29

Palmer caught the weightless, foamy basketball. He turned it in his hands to look at Nipper’s name in broad marker strokes. He tossed the ball back to Dorothy. Nipper chuckled down at them from a curtain rod.

“If it was only a sock,” said Dorothy, “why do you keep worrying about it?”

Palmer got up and paced back and forth. “I’m worrying because in thirteen days I’m going to be ten. And twenty-eight days after that is Family Fest. And then it won’t be a sock anymore.”

No one spoke for a while. Nipper flew to the basket rim. Palmer paced.

At last Dorothy said, “Tell them.”

Palmer looked at her. “Huh?”

“Tell them.”

“Tell them what?”

“You don’t want to be a wringer. You’re not going to be a wringer.”

Palmer stared. “Tell who?”

Dorothy stared back. Suddenly a huge grin broke across her face, she threw out her arms. “Everybody!”

Palmer glared at her. He sneered, “Yeah, right.”

Dorothy jumped down from her usual perch on Palmer’s desk. “Okay then,” she said, “how about if I tell them?” She bolted for the window. She threw up the screen, leaned out over the porch roof and yelled, “Hey, everybody, I have an announcement!”

Palmer yanked her back into the room and slammed down the screen. He stood redfaced, fuming. Dorothy wiggled and giggled out of his grasp and went to play with Nipper. Palmer shut the window and locked it. He pulled down the shade. But he could not shut out the cold, wet feeling that he had just peeked into his future.

When he turned back to Dorothy, he found her wearing an impish grin. “So,” she said, “are you going to invite me to your birthday party this year?”

Palmer sagged.
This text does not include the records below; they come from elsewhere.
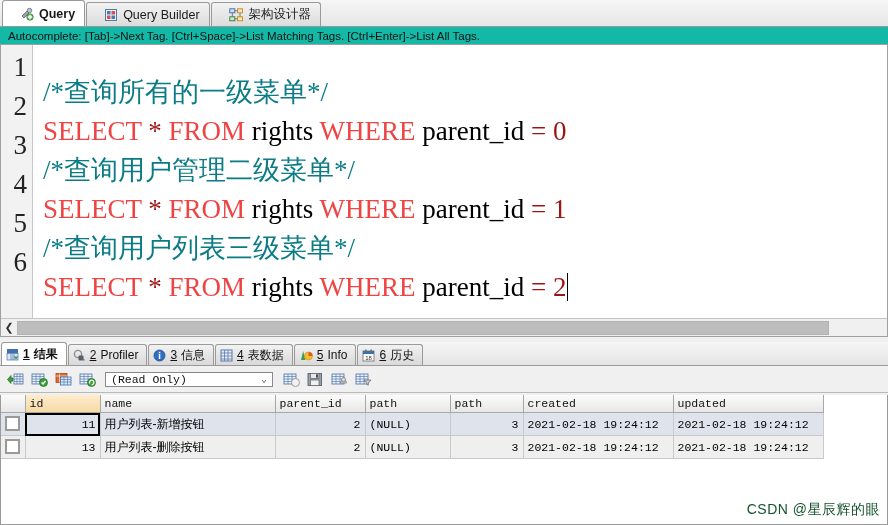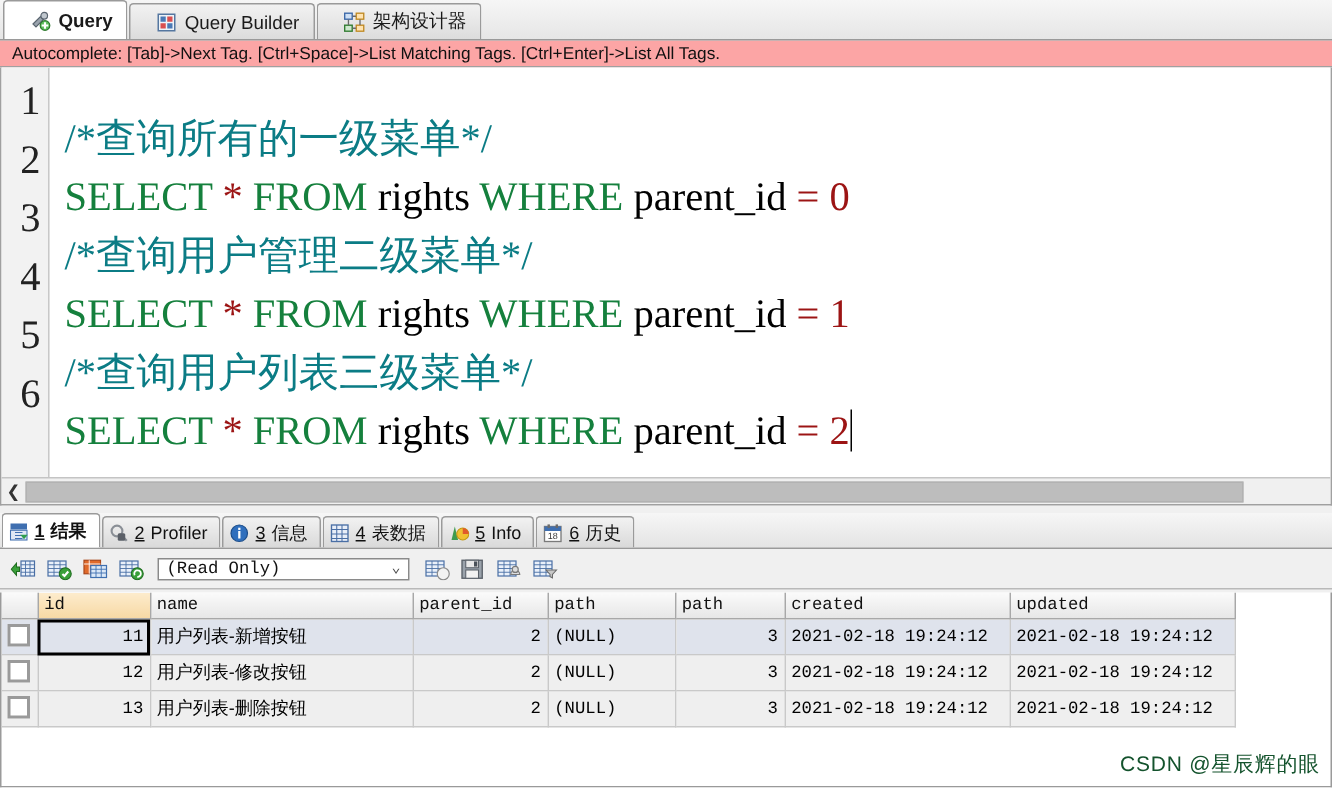--- a/index.html
+++ b/index.html
@@ -61,7 +61,7 @@
   
   .hintrow {
     height: 18px;
-    background: #fca5a5;
+    background: #14b8a6;
     border-bottom: 1px solid #a0a0a0;
     display: flex;
     align-items: center;

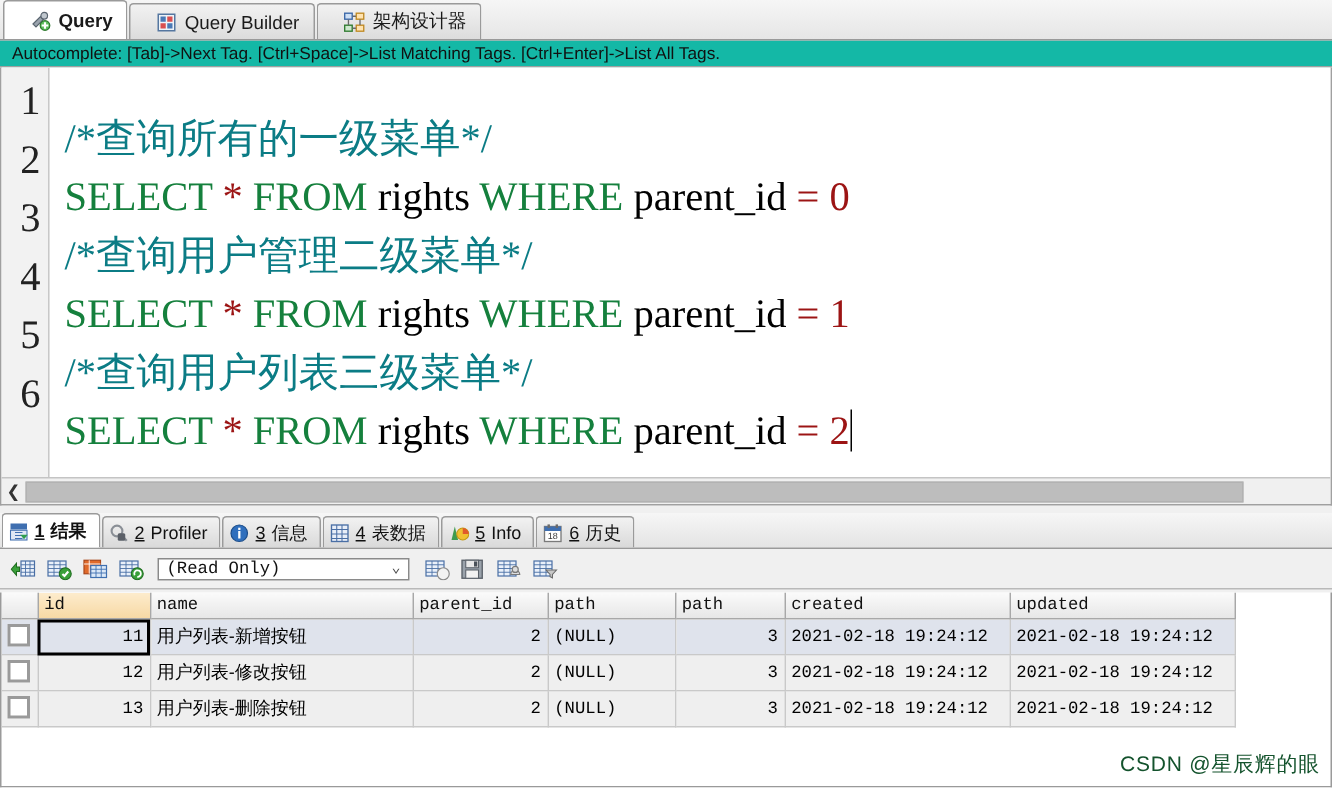--- a/index.html
+++ b/index.html
@@ -126,7 +126,7 @@
     letter-spacing: 0px;
   }
   .cline.cjk { letter-spacing: 0px; }
-  .kw { color: #15803d; }
+  .kw { color: #ef4444; }
   .op { color: #9c1414; }
   .num { color: #9c1414; }
   .cmt { color: #0b7c85; }

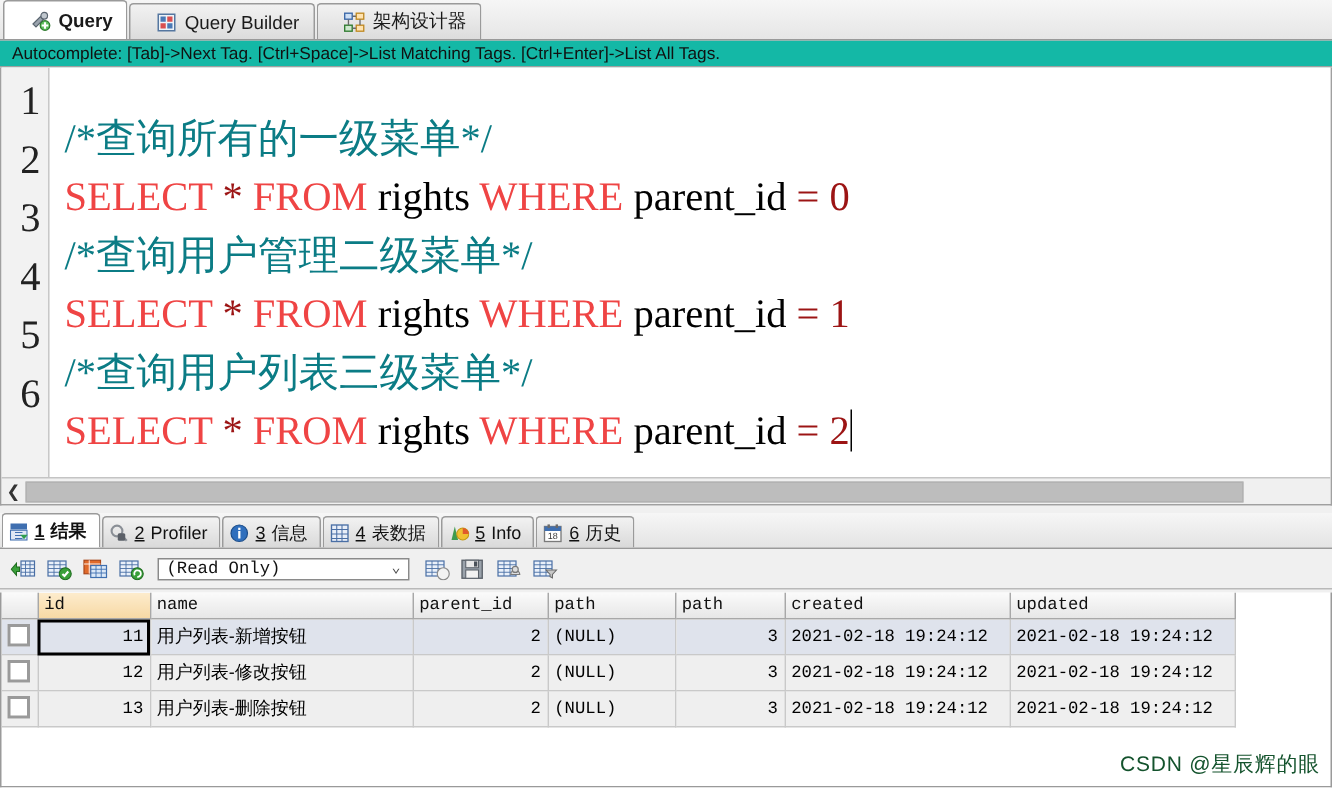--- a/index.html
+++ b/index.html
@@ -602,16 +602,6 @@
         </tr>
         <tr>
           <td class="rowsel"><span class="chk"></span></td>
-          <td class="num">12</td>
-          <td class="cjk">用户列表-修改按钮</td>
-          <td class="num">2</td>
-          <td>(NULL)</td>
-          <td class="num">3</td>
-          <td>2021-02-18 19:24:12</td>
-          <td>2021-02-18 19:24:12</td>
-        </tr>
-        <tr>
-          <td class="rowsel"><span class="chk"></span></td>
           <td class="num">13</td>
           <td class="cjk">用户列表-删除按钮</td>
           <td class="num">2</td>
He had been dreading this. So far his social life had been neatly divided into two separate relationships: one with Dorothy, one with the guys. Dorothy herself helped keep it that way by avoiding him whenever the guys were around.

Last year, except for his mother’s complaint, it had been fairly easy not to invite Dorothy. This year was hugely different. Dorothy was now his best friend, the only person in the world with whom he shared Nipper. How could he not invite her?

And how could he not invite the guys?

“Well?” said Dorothy.

“Maybe I won’t even have a party,” he said.

But he knew he would. Because the guys were already talking about it. They were expecting it. And because his strategy for surviving the summer was simply this: stay on their good side.

It was becoming harder and harder to do, for in these recent weeks Palmer had come to realize that, with the possible exception of Henry, the guys whose company he had once craved he now feared. If they ever found out for sure that he was a traitor, Farquar’s Treatment would feel like baby’s play compared to what they could do. He imagined them torturing him until he led them to his forbidden pet. At that point Nipper was as good as dead.

So when his mother at dinner one day said, “Do you want a party this year?” Palmer’s answer was yes.

After a long pause, his mother said, “Okay, but you have to invite Dorothy too.”

Palmer just shrugged and nodded. Sometimes the effort of getting through each day left him feeling heavy and dopey by dinnertime. He wished he could just go to bed and not wake up until September.

And then his mother, sprinkling salt on a baked potato, said ever so casually, “You don’t happen to know anyone looking for a lost cat, do you?”

Instantly Palmer was alert. “No, why?”

“Oh,” she said, “I’ve noticed one around the last few days.”

Did a spider just walk across his shoulders?

“Around where?”

“Backyard. Around the side. That was yesterday. Today I found it inside, on the stairway.”

Palmer’s heart pounded in his chest. “What color?”

“Yellow,” she said, reaching for the pepper.

She said more but he was not hearing. He was racing upstairs, bursting into his room, finding Nipper healthy and plump and waddling across the floor to meet him. He fell to his knees and pounded his fist again and again into his thigh.